• Task
Reproduce word for word the line holding "font-weight: none ->" and all lines after it in the data, through the end, leaving out pictures.

• Source material
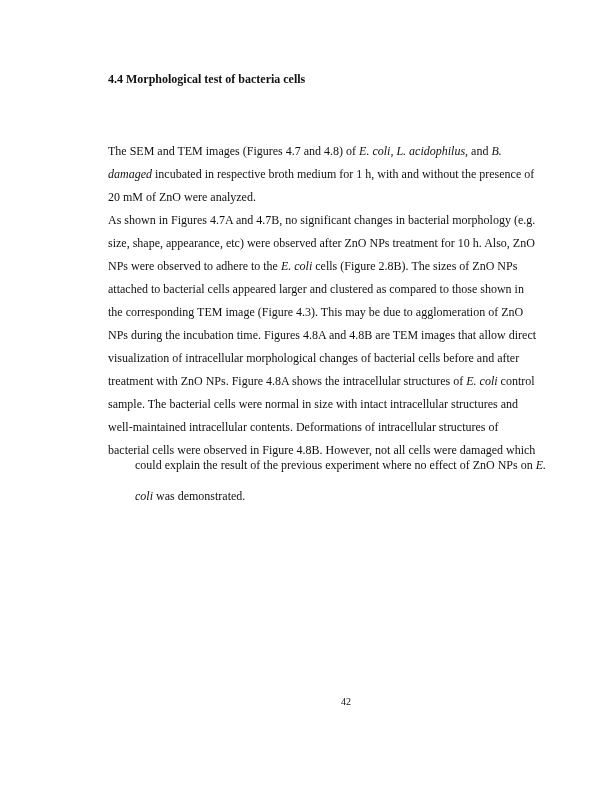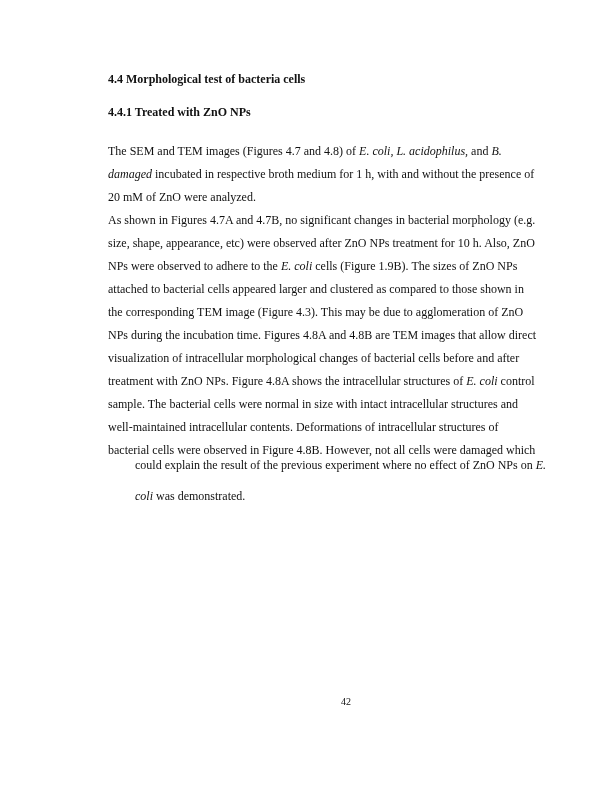"4.4.1 Treated with ZnO NPs" div.h { html: <div>4.4.1 Treated with ZnO NPs</div> -> none }
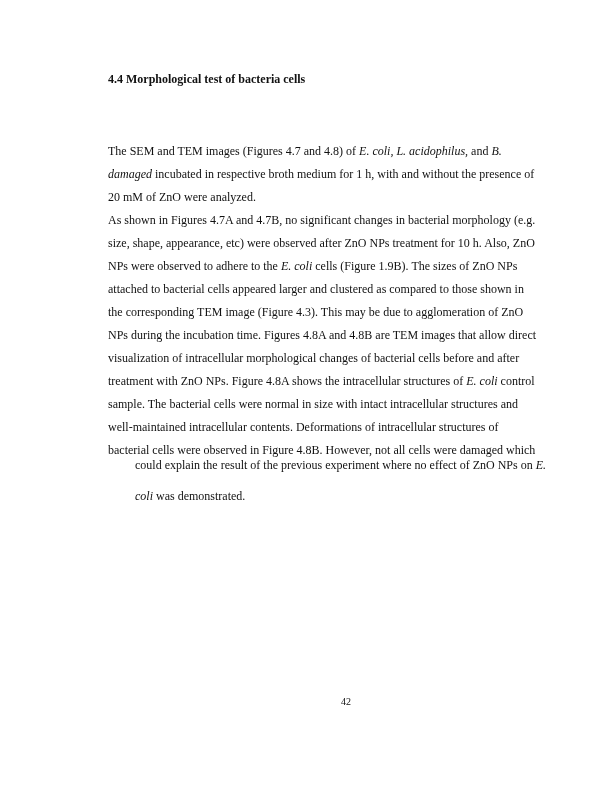"cells (Figure 1.9B). The sizes" span { text: 1.9B -> 2.8B }
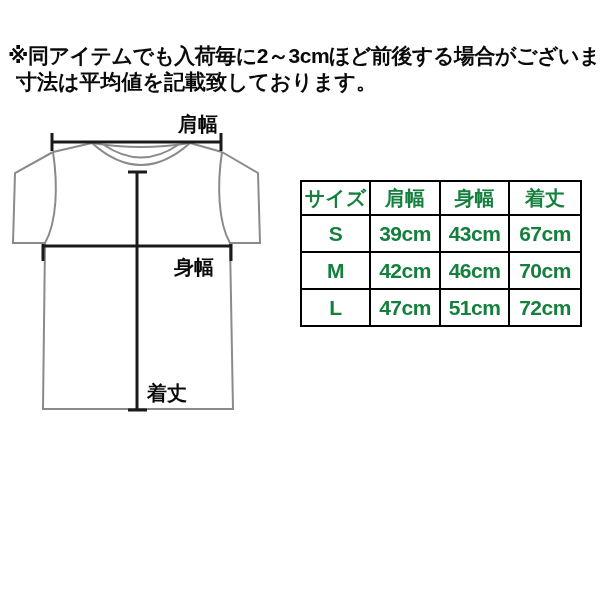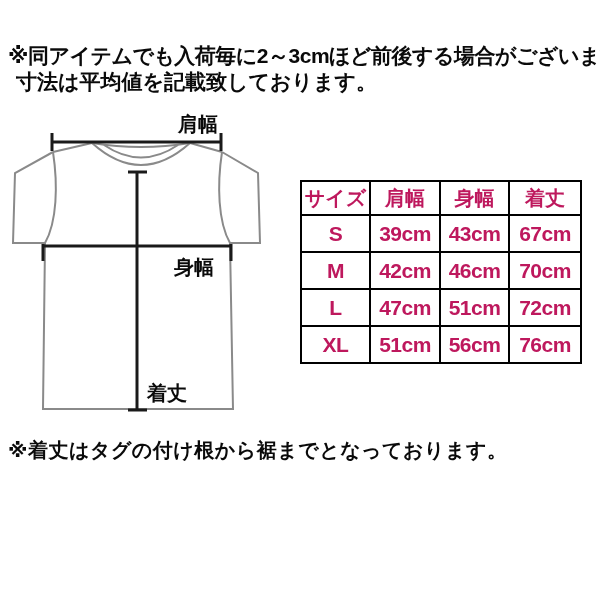"サイズ" .size-table th,.size-table td { color: #be185d -> #15803d }
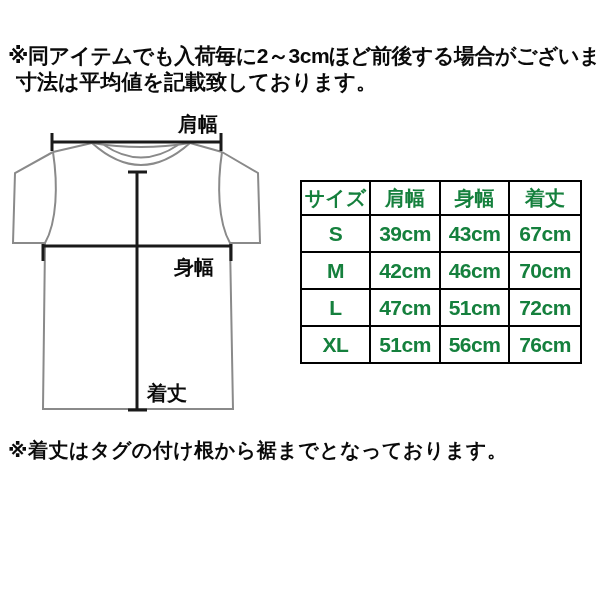"XL" tr { html: <tr> <td>XL</td> <td>51cm</td> <td>56cm</td> <td>76cm</td> </tr> -> none }
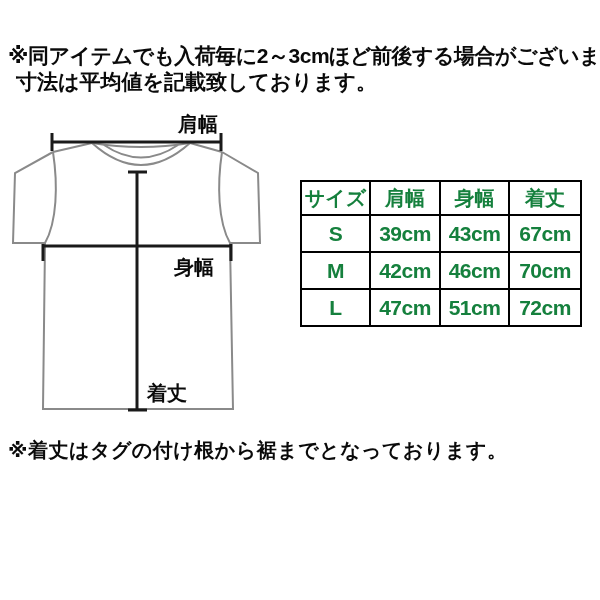"※着丈はタグの付け根から裾までとなっております。" div.note { html: <div>※着丈はタグの付け根から裾までとなっております。</div> -> none }
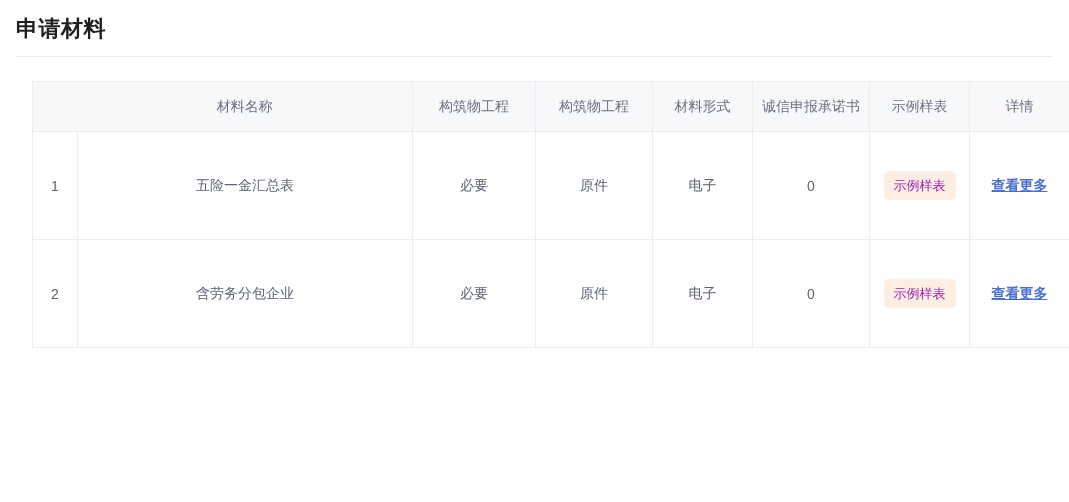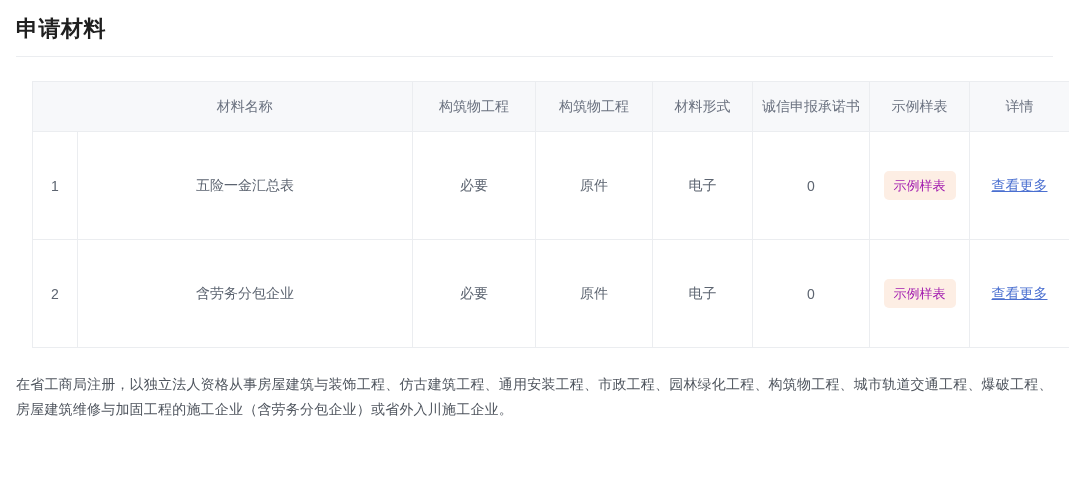"查看更多" .detail-link { font-weight: none -> bold }
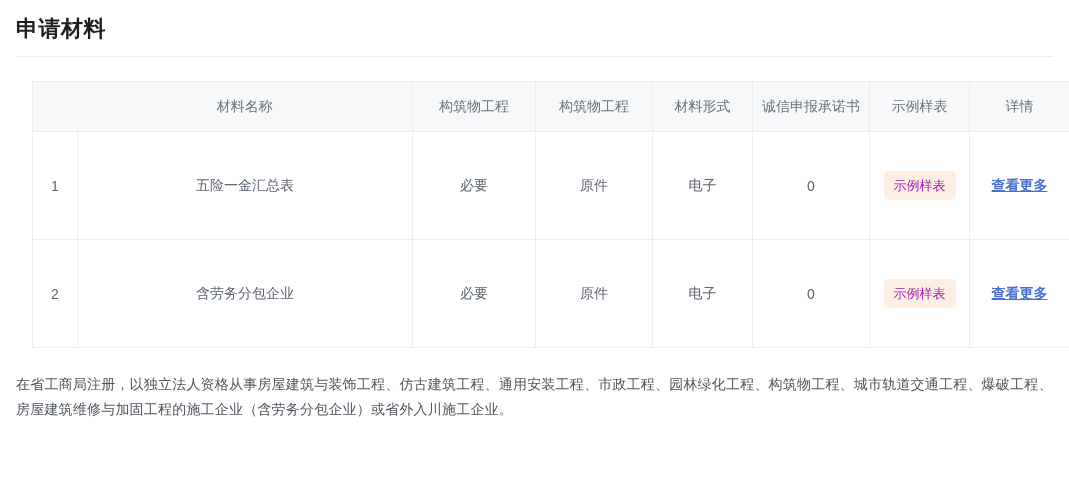"在省工商局注册，以独立法人资格从事房屋建筑与装饰工程、仿古建筑工程、通用安装工程" div.condition-body { html: <div>在省工商局注册，以独立法人资格从事房屋建筑与装饰工程、仿古建筑工程、通用安装工程、市政工程、园林绿化工程、构筑物工程、城市轨道交通工程、爆破工程、房屋建筑维修与加固工程的施工企业（含劳务分包企业）或省外入川施工企业。</div> -> none }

• Exercise output
"查看更多" .detail-link { font-weight: none -> bold }
"在省工商局注册，以独立法人资格从事房屋建筑与装饰工程、仿古建筑工程、通用安装工程" div.condition-body { html: <div>在省工商局注册，以独立法人资格从事房屋建筑与装饰工程、仿古建筑工程、通用安装工程、市政工程、园林绿化工程、构筑物工程、城市轨道交通工程、爆破工程、房屋建筑维修与加固工程的施工企业（含劳务分包企业）或省外入川施工企业。</div> -> none }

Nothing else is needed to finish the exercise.